His amazing gift has let the Vanderlucci name live on to this day. Not once did an offspring get hit by a falling rock, a dead bird, or an arrow. It's like some sort of Darwinian principle is at work: Nature will find a way. The Vanderlucci genes had developed an ability to protect themselves, to continue existence unscathed (well, at least from falling objects...)
Never has a Vanderlucci been hit by falling satellites, bridge jumpers, meteors, bird do-do, or even lightning. Our line has excelled in construction (by avoiding falling materials), mining (avoiding cave-ins), and strangely enough, aviation (where Vanderluccis avoid becoming a dangerous falling object.)
This natural expertise has been with me all of my life, and on occasion, saved me from great, messy harm. Sometimes I've even used the gift to my advantage. Back when I was 14 I used to be an assistant to a tree surgeon. What this basically entailed was standing at the foot of a massive redwood tree while my employer would be overhead, with chainsaw in hand, severing off bad tree limbs. My job was to continually remove the fallen debris from around the base of the tree so it could be chopped. The second facet to my job went hand-in-hand with the first: in order to be able to remove the fallen branches I had to make sure I wasn't hit, crushed and killed as they plummeted earthwards.

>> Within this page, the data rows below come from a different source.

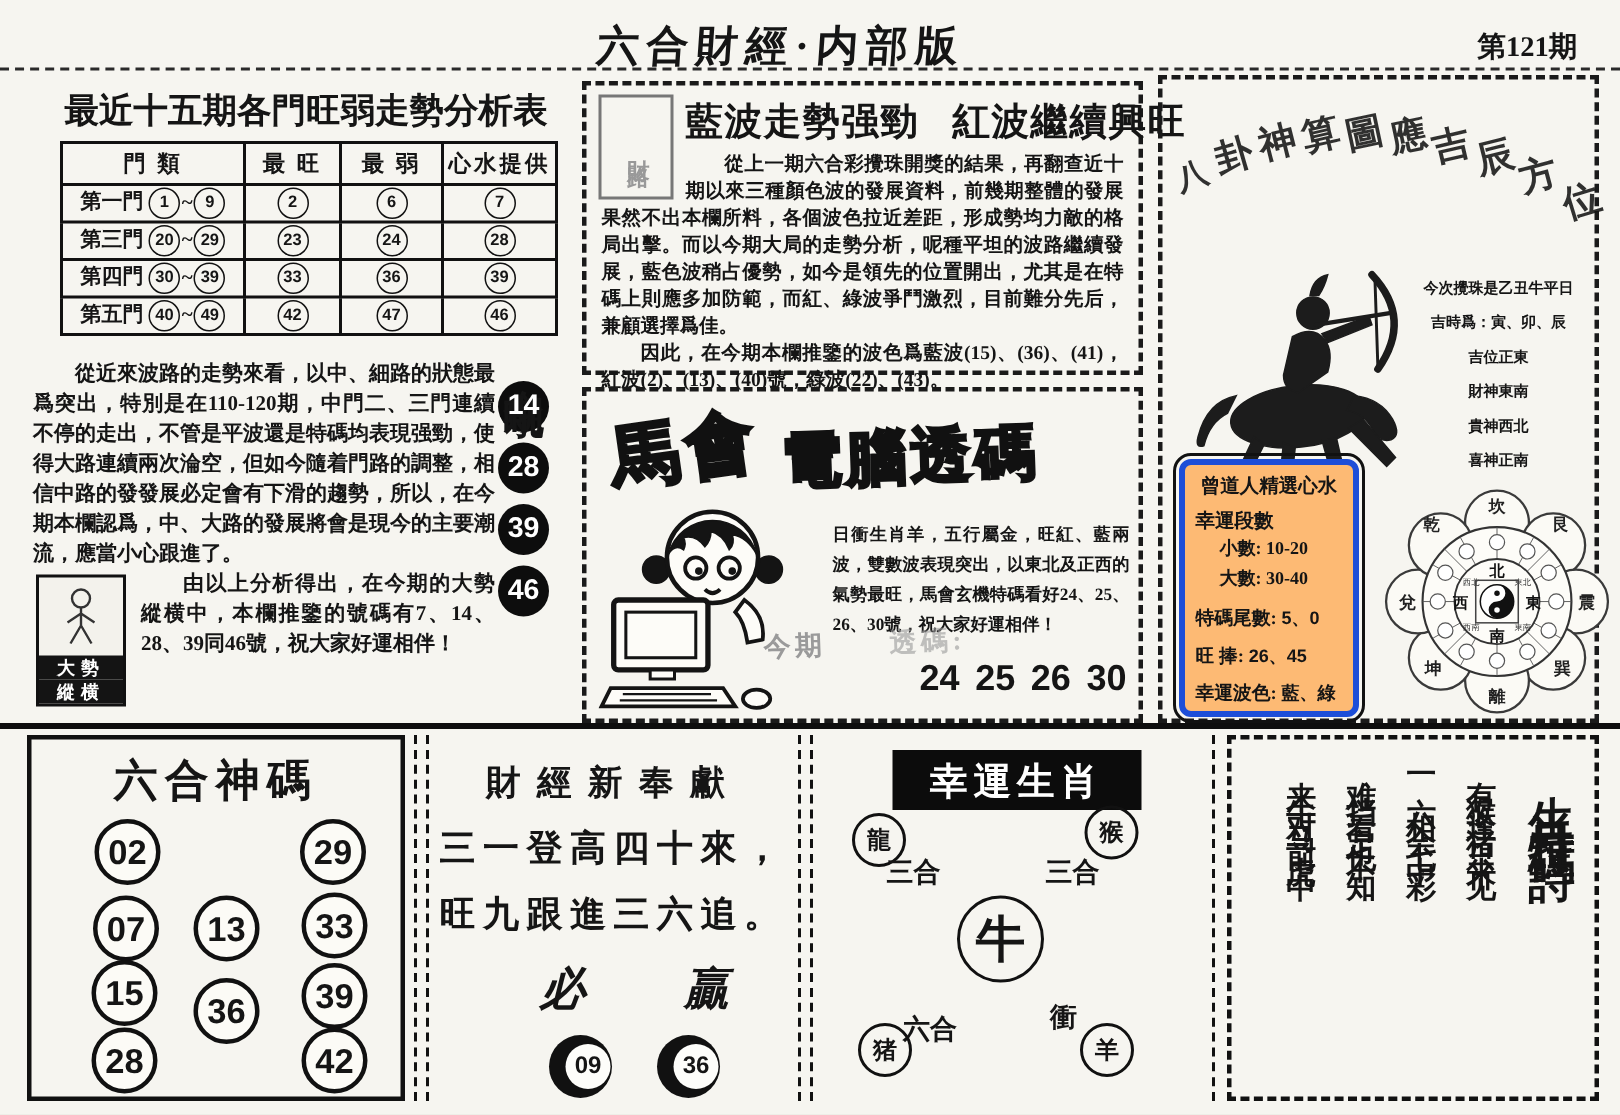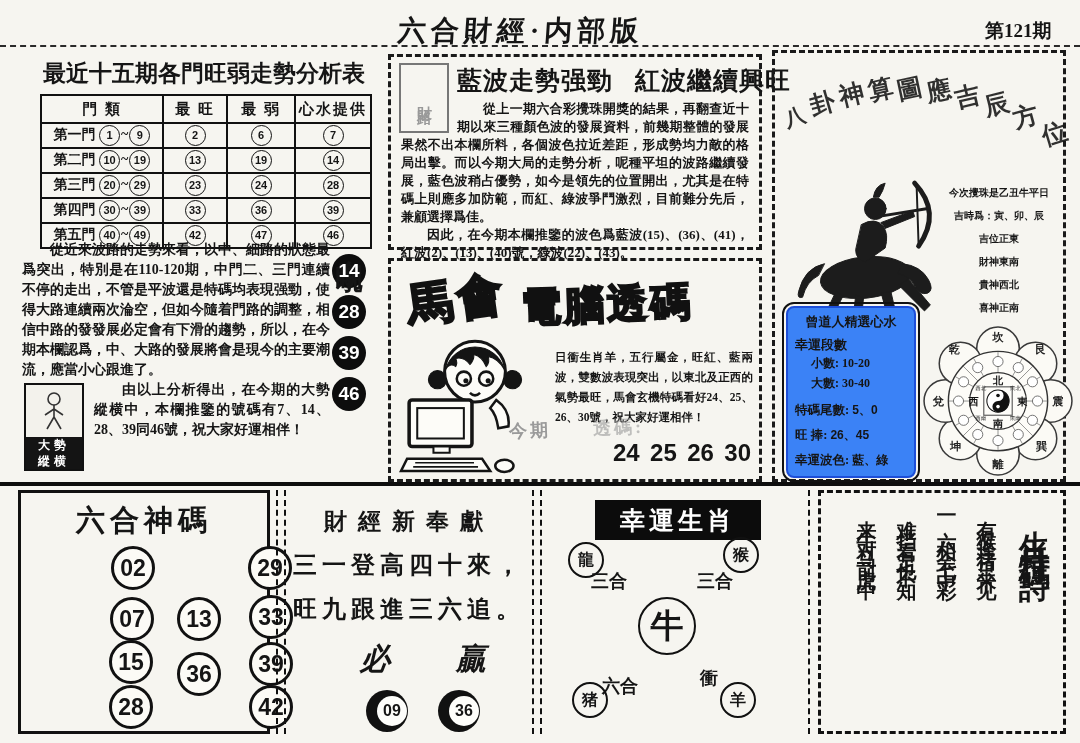"第二門 10 ~ 19" tr { html: <tr> <td><span>第二門</span> <span>10</span><span>~</span><span>19</span></td> <td><span>13</span></td> <td><span>19</span></td> <td><span>14</span></td> </tr> -> none }
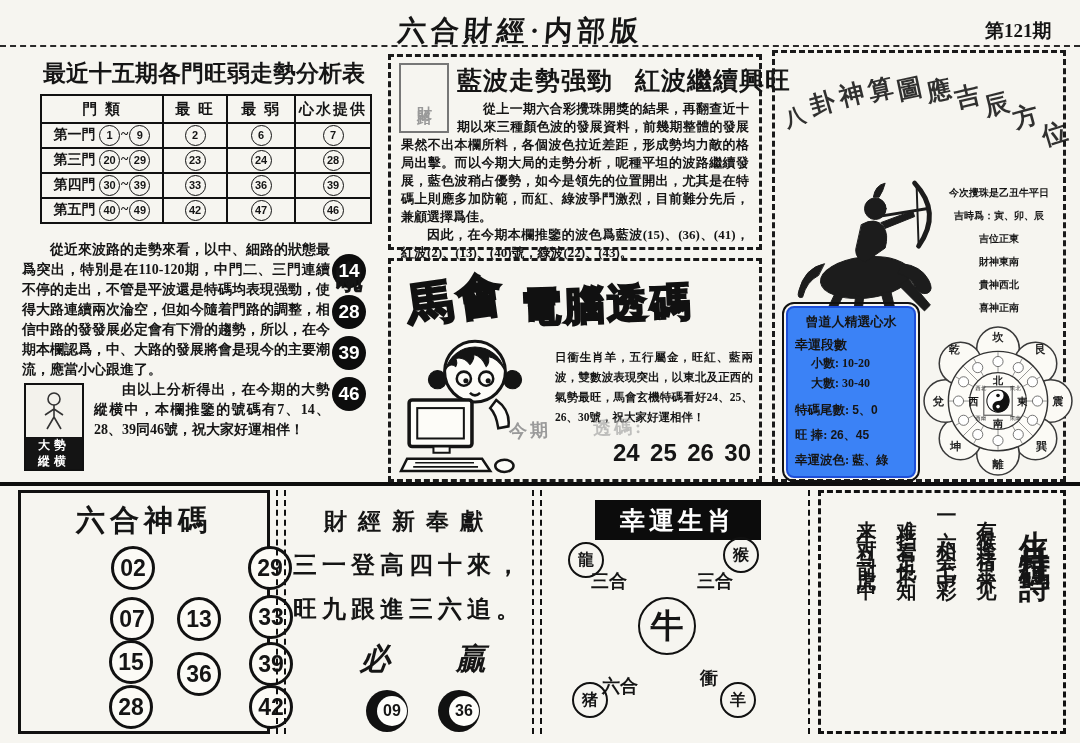"曾道人精選心水" .xs-box { background: #3b82f6 -> #fdba74; border: 2px solid #1d4ed8 -> 4px solid #1d4ed8; width: 130px -> 120px }
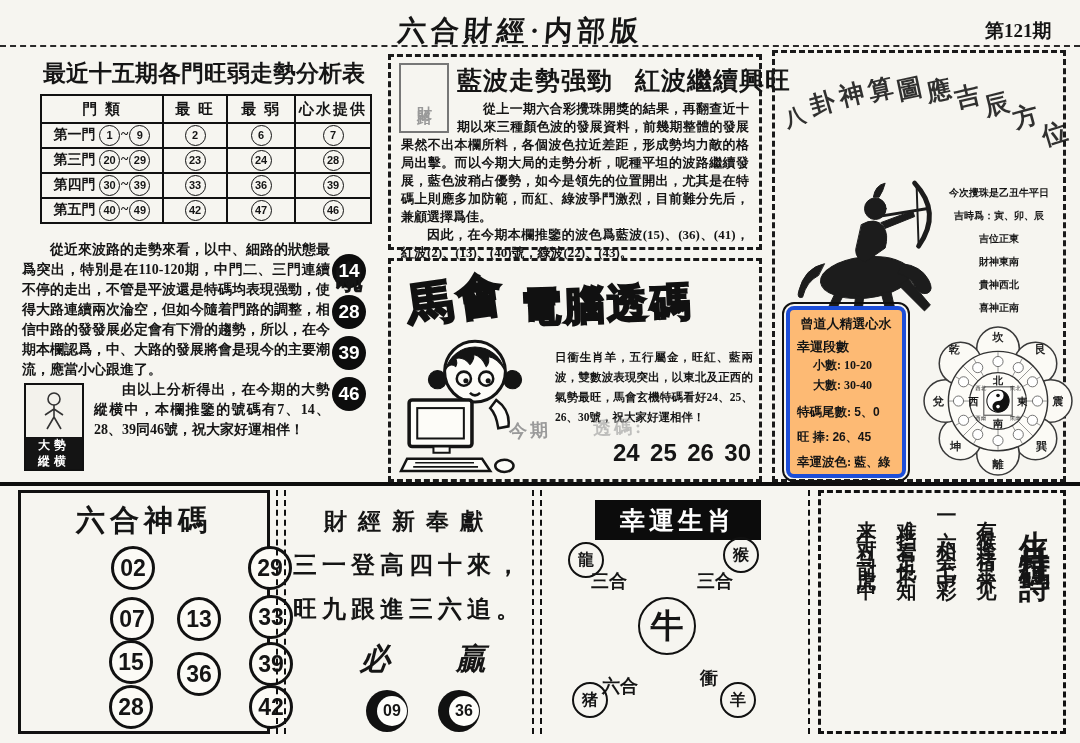"02" .nball { margin-left: 48px -> none }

Needless to say, the second part of the job was no problem. I had no trouble stepping aside as 12 foot long, 4 inch think branches fell 50 feet and cracked against the ground (and not my head.) Anyone else would have been instant "tree pizza." As my boss dropped branches he would yell, "Timber!" only to be drowned out by the scream and crunch of his sputtering chainsaw. Had I been a Smith, a Johnson, or even a Vanderlini I would have met my exit by looking up into the receiving end of a future bag of wood chips. (Somehow that gives the term "pushing up daisies" a new meaning.)
Mozart had hands that could weave notes together into amazing music. Einstein postulated the Theory of Relativity. My cousin Kirk is the Michaelangelo of the scrimshaw world. But out of all of us, only I can walk safely through a group of pigeons wearing a dark coat.